# Stock ODIN files for USCC



## sickin (Nov 19, 2011)

Special thanks to Cythrawl(team USCellular) for getting these to me. Anyways here are the pit and tar.md5 files that revert you to stock odin. No root no nothing (also does not count against odin counter when flashing) 

Pit is not necessarily needed except to re partition, but always good to have. 
tar.md5 goes in pda. and flash.

available here. 
http://dl.dropbox.com/u/44439007/ODIN_S ... CHR760.rar

I am working on getting a version rooted so you can flash rooted, for now you can just flash kernel over top which gives you root with working cwm. 
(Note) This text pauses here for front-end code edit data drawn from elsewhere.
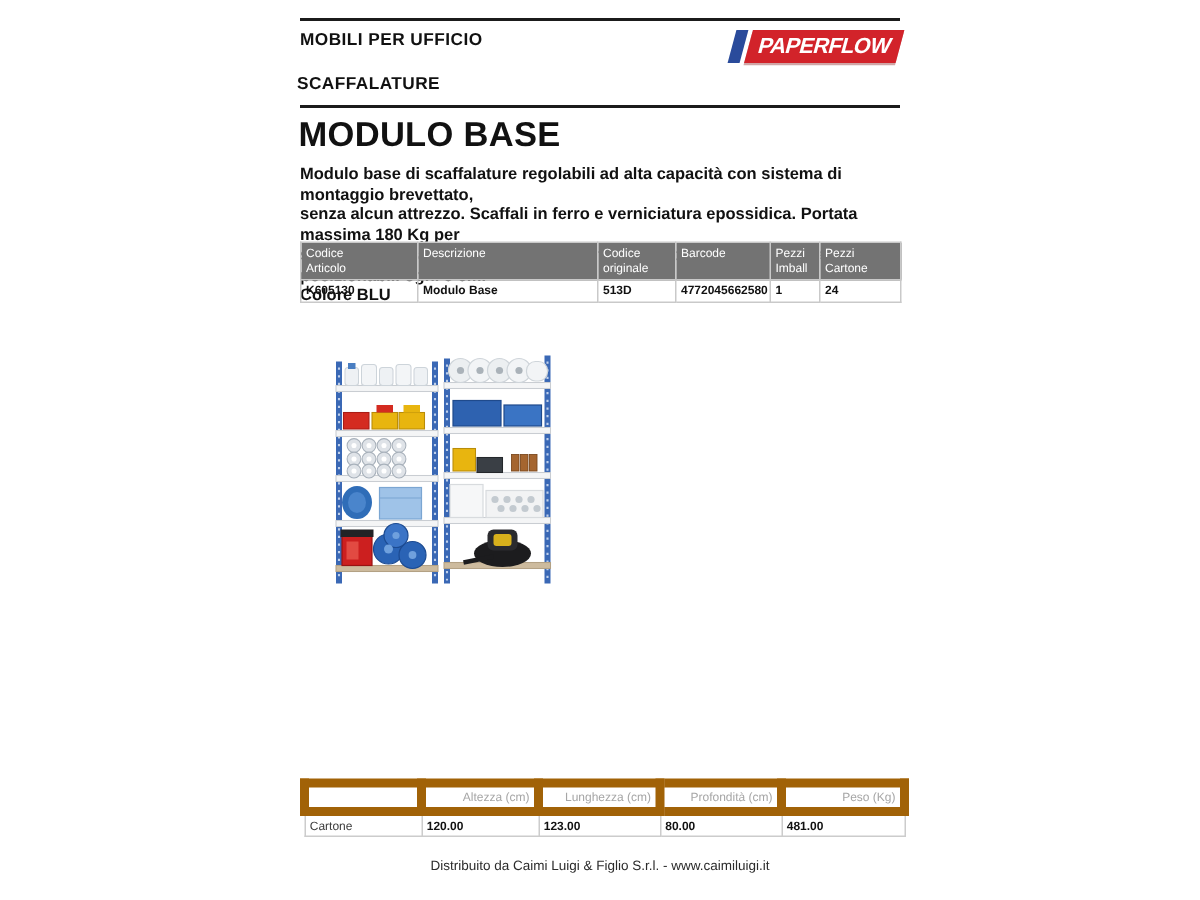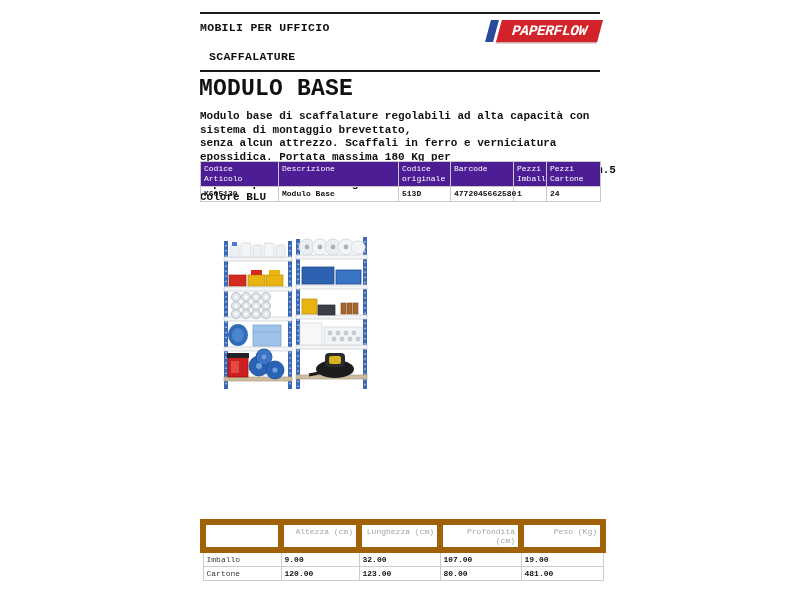--- a/index.html
+++ b/index.html
@@ -5,7 +5,7 @@
   html,body { margin:0; padding:0; background:#ffffff; }
   .page {
     position:relative; width:800px; height:596px; background:#ffffff;
-    font-family:Liberation Mono, monospace; color:#111; overflow:hidden;
+    font-family:Liberation Sans, sans-serif; color:#111; overflow:hidden;
   }
   .abs { position:absolute; }
 

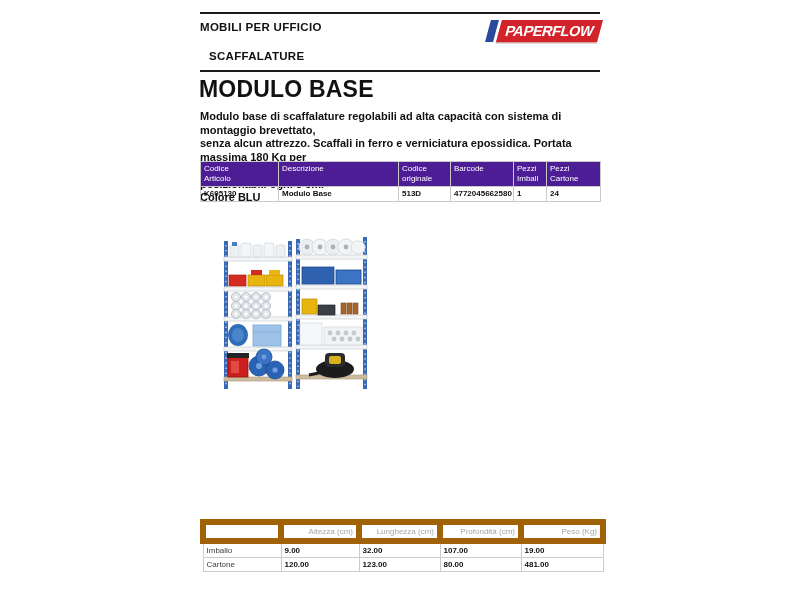--- a/index.html
+++ b/index.html
@@ -11,7 +11,7 @@
 
   .rule { background:#1b1b1b; height:1.5px; width:400px; left:200px; }
   .header-title { left:200px; top:21px; font-size:11.5px; font-weight:bold; letter-spacing:.3px; }
-  .subtitle { left:209px; top:50px; font-size:11.5px; font-weight:bold; letter-spacing:.3px; }
+  .subtitle { left:198px; top:50px; font-size:11.5px; font-weight:bold; letter-spacing:.3px; }
   .product-title { left:199px; top:76px; font-size:23px; font-weight:bold; letter-spacing:.2px; }
   .description { left:200px; top:110px; width:420px; font-size:11px; font-weight:bold;
                  line-height:13.5px; white-space:pre-line; }

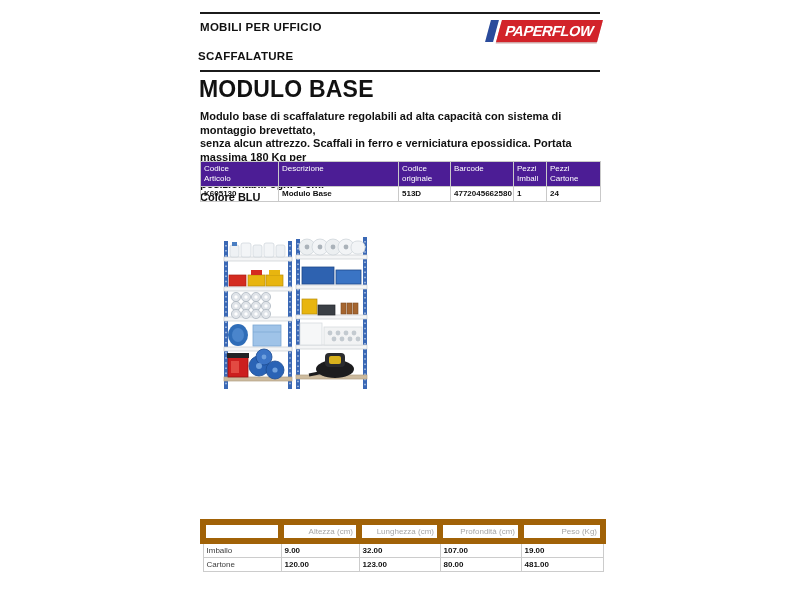--- a/index.html
+++ b/index.html
@@ -28,7 +28,7 @@
   
   table { border-collapse:collapse; table-layout:fixed; width:400px; }
   .tbl1 { left:200px; top:161px; }
-  .tbl1 th { background:#4c1d95; color:#ffffff; font-weight:normal; font-size:8px;
+  .tbl1 th { background:#737373; color:#ffffff; font-weight:normal; font-size:8px;
              text-align:left; vertical-align:top; padding:2px 3px; height:20px;
              white-space:pre-line; line-height:9.5px; border:1px solid #c9c9c9; }
   .tbl1 td { font-size:8px; font-weight:bold; padding:2px 3px; height:10px;

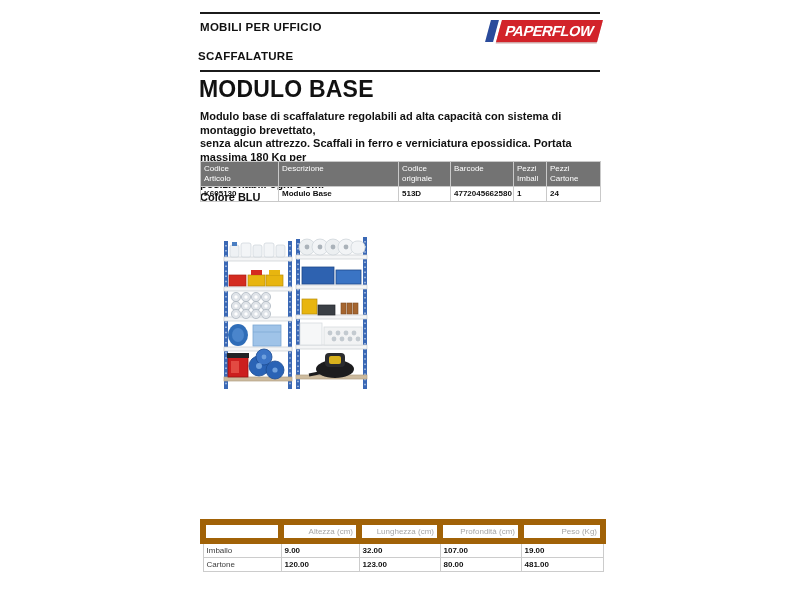--- a/index.html
+++ b/index.html
@@ -274,13 +274,6 @@
     </thead>
     <tbody>
       <tr>
-        <td class="rowlabel">Imballo</td>
-        <td class="val">9.00</td>
-        <td class="val">32.00</td>
-        <td class="val">107.00</td>
-        <td class="val">19.00</td>
-      </tr>
-      <tr>
         <td class="rowlabel">Cartone</td>
         <td class="val">120.00</td>
         <td class="val">123.00</td>

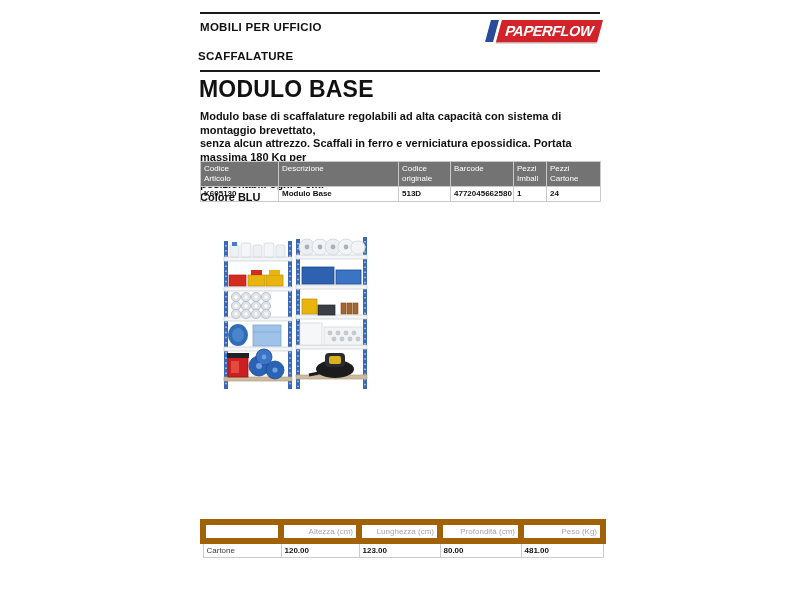--- a/index.html
+++ b/index.html
@@ -283,6 +283,7 @@
     </tbody>
   </table>
 
+  <div class="abs footer">Distribuito da Caimi Luigi &amp; Figlio S.r.l. - www.caimiluigi.it</div>
 
 </div>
Kernel is here: http://dl.dropbox.com/u/44439007/FB14_CWM_Sickin.tar


----------



## kdagnation (Aug 3, 2011)

thanks for this sickin!

Sent from my SCH-R760 using RootzWiki


----------



## intheb0x (Sep 5, 2011)

Need more information, anyone have the internal 16 digit password and nam programming instructions?

Sent from my Nexus S 4G with Ics 4.0.4


----------



## hubbard420 (Dec 9, 2014)

Hey Sickin, there has been too much traffic to those links and i can't dl, is there anyway you could post an alternate one?


----------